_What you have to do_
Please give all of the data again, character for character, and drop the pictures.

_The data_

- Opening Delimiter -

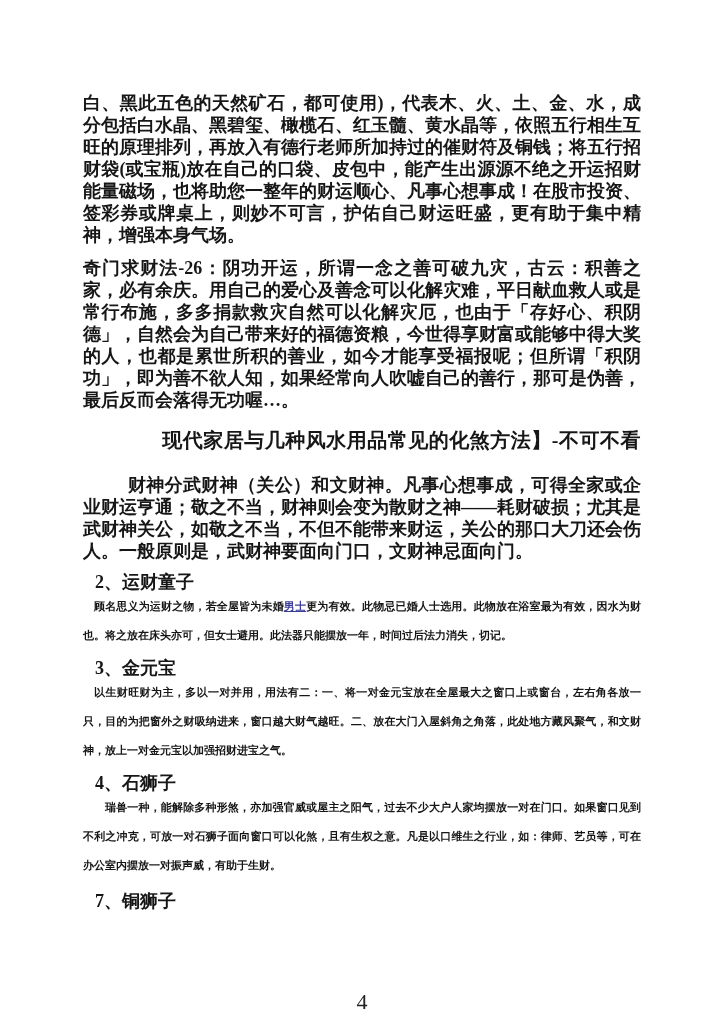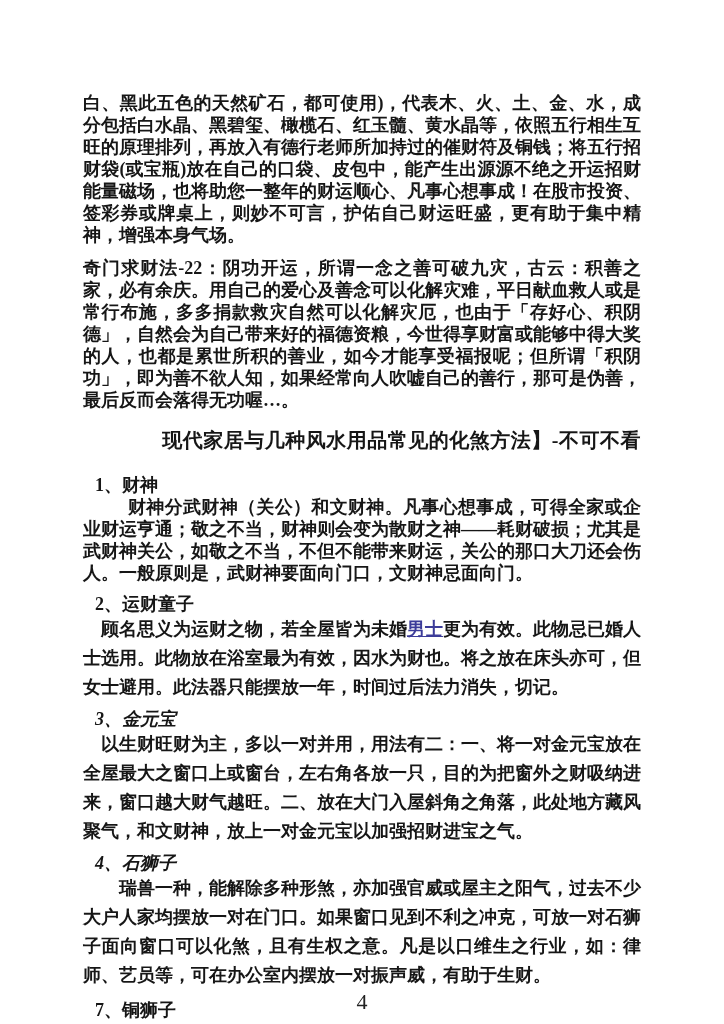--- a/index.html
+++ b/index.html
@@ -87,7 +87,7 @@
 
     <p class="para">白、黑此五色的天然矿石，都可使用)，代表木、火、土、金、水，成分包括白水晶、黑碧玺、橄榄石、红玉髓、黄水晶等，依照五行相生互旺的原理排列，再放入有德行老师所加持过的催财符及铜钱；将五行招财袋(或宝瓶)放在自己的口袋、皮包中，能产生出源源不绝之开运招财能量磁场，也将助您一整年的财运顺心、凡事心想事成！在股市投资、签彩券或牌桌上，则妙不可言，护佑自己财运旺盛，更有助于集中精神，增强本身气场。</p>
 
-    <p class="para">奇门求财法-22：阴功开运，所谓一念之善可破九灾，古云：积善之家，必有余庆。用自己的爱心及善念可以化解灾难，平日献血救人或是常行布施，多多捐款救灾自然可以化解灾厄，也由于「存好心、积阴德」，自然会为自己带来好的福德资粮，今世得享财富或能够中得大奖的人，也都是累世所积的善业，如今才能享受福报呢；但所谓「积阴功」，即为善不欲人知，如果经常向人吹嘘自己的善行，那可是伪善，最后反而会落得无功喔…。</p>
+    <p class="para">奇门求财法-26：阴功开运，所谓一念之善可破九灾，古云：积善之家，必有余庆。用自己的爱心及善念可以化解灾难，平日献血救人或是常行布施，多多捐款救灾自然可以化解灾厄，也由于「存好心、积阴德」，自然会为自己带来好的福德资粮，今世得享财富或能够中得大奖的人，也都是累世所积的善业，如今才能享受福报呢；但所谓「积阴功」，即为善不欲人知，如果经常向人吹嘘自己的善行，那可是伪善，最后反而会落得无功喔…。</p>
 
     <h1 class="doc-heading">现代家居与几种风水用品常见的化煞方法】-不可不看</h1>
 

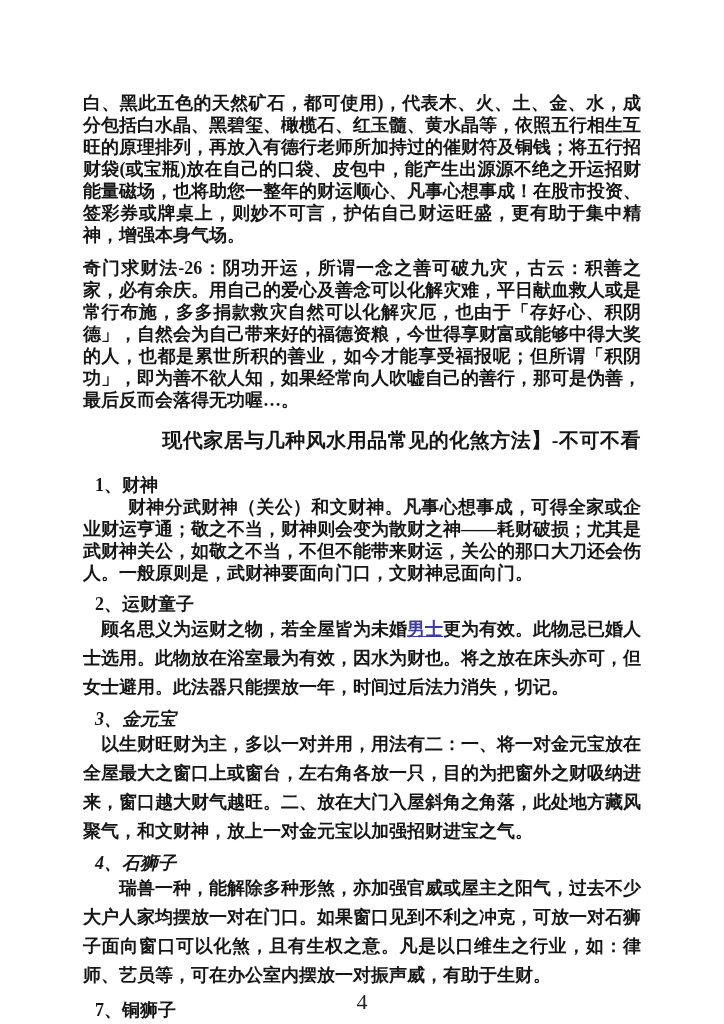--- a/index.html
+++ b/index.html
@@ -91,7 +91,6 @@
 
     <h1 class="doc-heading">现代家居与几种风水用品常见的化煞方法】-不可不看</h1>
 
-    <h2 class="section-title gap-top">1、财神</h2>
     <p class="section-body indent-2_5">财神分武财神（关公）和文财神。凡事心想事成，可得全家或企业财运亨通；敬之不当，财神则会变为散财之神——耗财破损；尤其是武财神关公，如敬之不当，不但不能带来财运，关公的那口大刀还会伤人。一般原则是，武财神要面向门口，文财神忌面向门。</p>
 
     <h2 class="section-title gap-top">2、运财童子</h2>

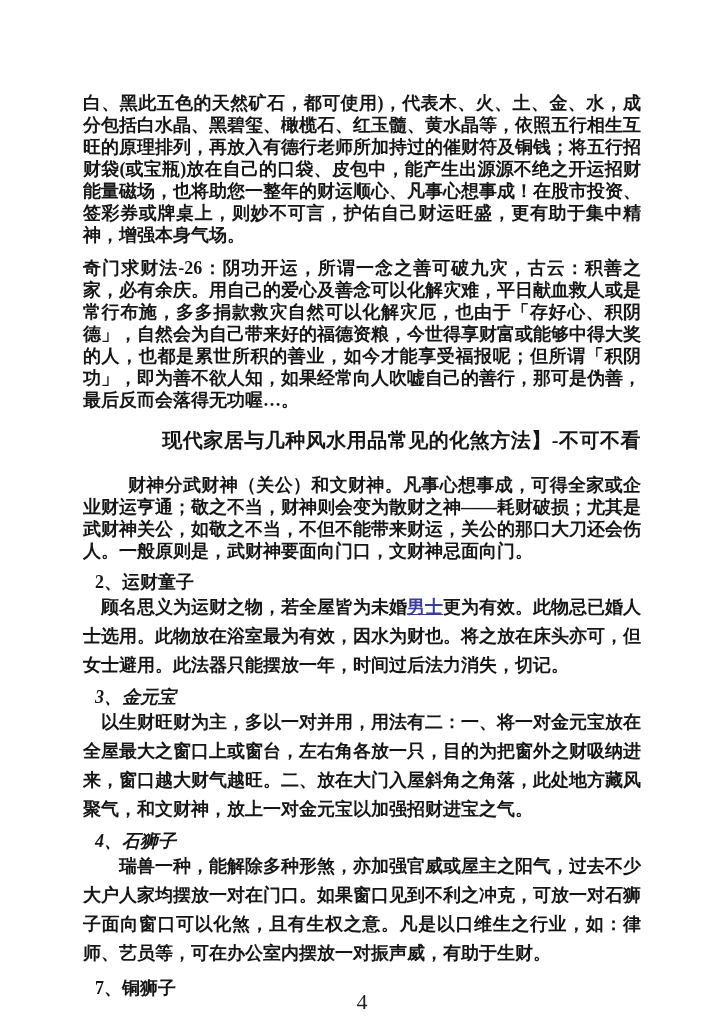--- a/index.html
+++ b/index.html
@@ -57,8 +57,9 @@
     margin: 0;
   }
   .section-body.loose {
-    font-size: 18px;
+    font-size: 11px;
     line-height: 29px;
+    font-family: Liberation Mono, monospace;
   }
   .indent-2_5 { text-indent: 2.5em; }
   .indent-2   { text-indent: 2em; }

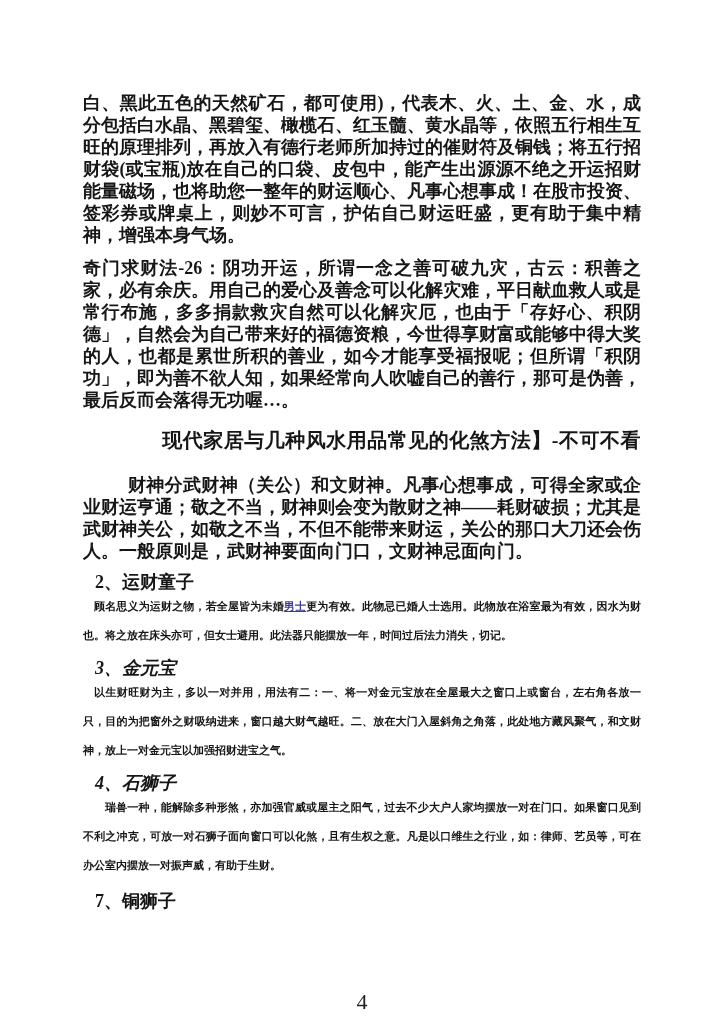--- a/index.html
+++ b/index.html
@@ -48,7 +48,7 @@
     margin: 0;
   }
   .section-title.gap-top    { margin-top: 9px; }
-  .section-title.gap-small  { margin-top: 6px; font-style: italic; }
+  .section-title.gap-small  { margin-top: 6px; }
   .section-body {
     font-size: 18px;
     font-weight: 700;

- Closing Delimiter -

_Result_
--- a/index.html
+++ b/index.html
@@ -87,7 +87,7 @@
 
     <p class="para">白、黑此五色的天然矿石，都可使用)，代表木、火、土、金、水，成分包括白水晶、黑碧玺、橄榄石、红玉髓、黄水晶等，依照五行相生互旺的原理排列，再放入有德行老师所加持过的催财符及铜钱；将五行招财袋(或宝瓶)放在自己的口袋、皮包中，能产生出源源不绝之开运招财能量磁场，也将助您一整年的财运顺心、凡事心想事成！在股市投资、签彩券或牌桌上，则妙不可言，护佑自己财运旺盛，更有助于集中精神，增强本身气场。</p>
 
-    <p class="para">奇门求财法-22：阴功开运，所谓一念之善可破九灾，古云：积善之家，必有余庆。用自己的爱心及善念可以化解灾难，平日献血救人或是常行布施，多多捐款救灾自然可以化解灾厄，也由于「存好心、积阴德」，自然会为自己带来好的福德资粮，今世得享财富或能够中得大奖的人，也都是累世所积的善业，如今才能享受福报呢；但所谓「积阴功」，即为善不欲人知，如果经常向人吹嘘自己的善行，那可是伪善，最后反而会落得无功喔…。</p>
+    <p class="para">奇门求财法-26：阴功开运，所谓一念之善可破九灾，古云：积善之家，必有余庆。用自己的爱心及善念可以化解灾难，平日献血救人或是常行布施，多多捐款救灾自然可以化解灾厄，也由于「存好心、积阴德」，自然会为自己带来好的福德资粮，今世得享财富或能够中得大奖的人，也都是累世所积的善业，如今才能享受福报呢；但所谓「积阴功」，即为善不欲人知，如果经常向人吹嘘自己的善行，那可是伪善，最后反而会落得无功喔…。</p>
 
     <h1 class="doc-heading">现代家居与几种风水用品常见的化煞方法】-不可不看</h1>
 

--- a/index.html
+++ b/index.html
@@ -91,7 +91,6 @@
 
     <h1 class="doc-heading">现代家居与几种风水用品常见的化煞方法】-不可不看</h1>
 
-    <h2 class="section-title gap-top">1、财神</h2>
     <p class="section-body indent-2_5">财神分武财神（关公）和文财神。凡事心想事成，可得全家或企业财运亨通；敬之不当，财神则会变为散财之神——耗财破损；尤其是武财神关公，如敬之不当，不但不能带来财运，关公的那口大刀还会伤人。一般原则是，武财神要面向门口，文财神忌面向门。</p>
 
     <h2 class="section-title gap-top">2、运财童子</h2>

--- a/index.html
+++ b/index.html
@@ -57,8 +57,9 @@
     margin: 0;
   }
   .section-body.loose {
-    font-size: 18px;
+    font-size: 11px;
     line-height: 29px;
+    font-family: Liberation Mono, monospace;
   }
   .indent-2_5 { text-indent: 2.5em; }
   .indent-2   { text-indent: 2em; }

--- a/index.html
+++ b/index.html
@@ -48,7 +48,7 @@
     margin: 0;
   }
   .section-title.gap-top    { margin-top: 9px; }
-  .section-title.gap-small  { margin-top: 6px; font-style: italic; }
+  .section-title.gap-small  { margin-top: 6px; }
   .section-body {
     font-size: 18px;
     font-weight: 700;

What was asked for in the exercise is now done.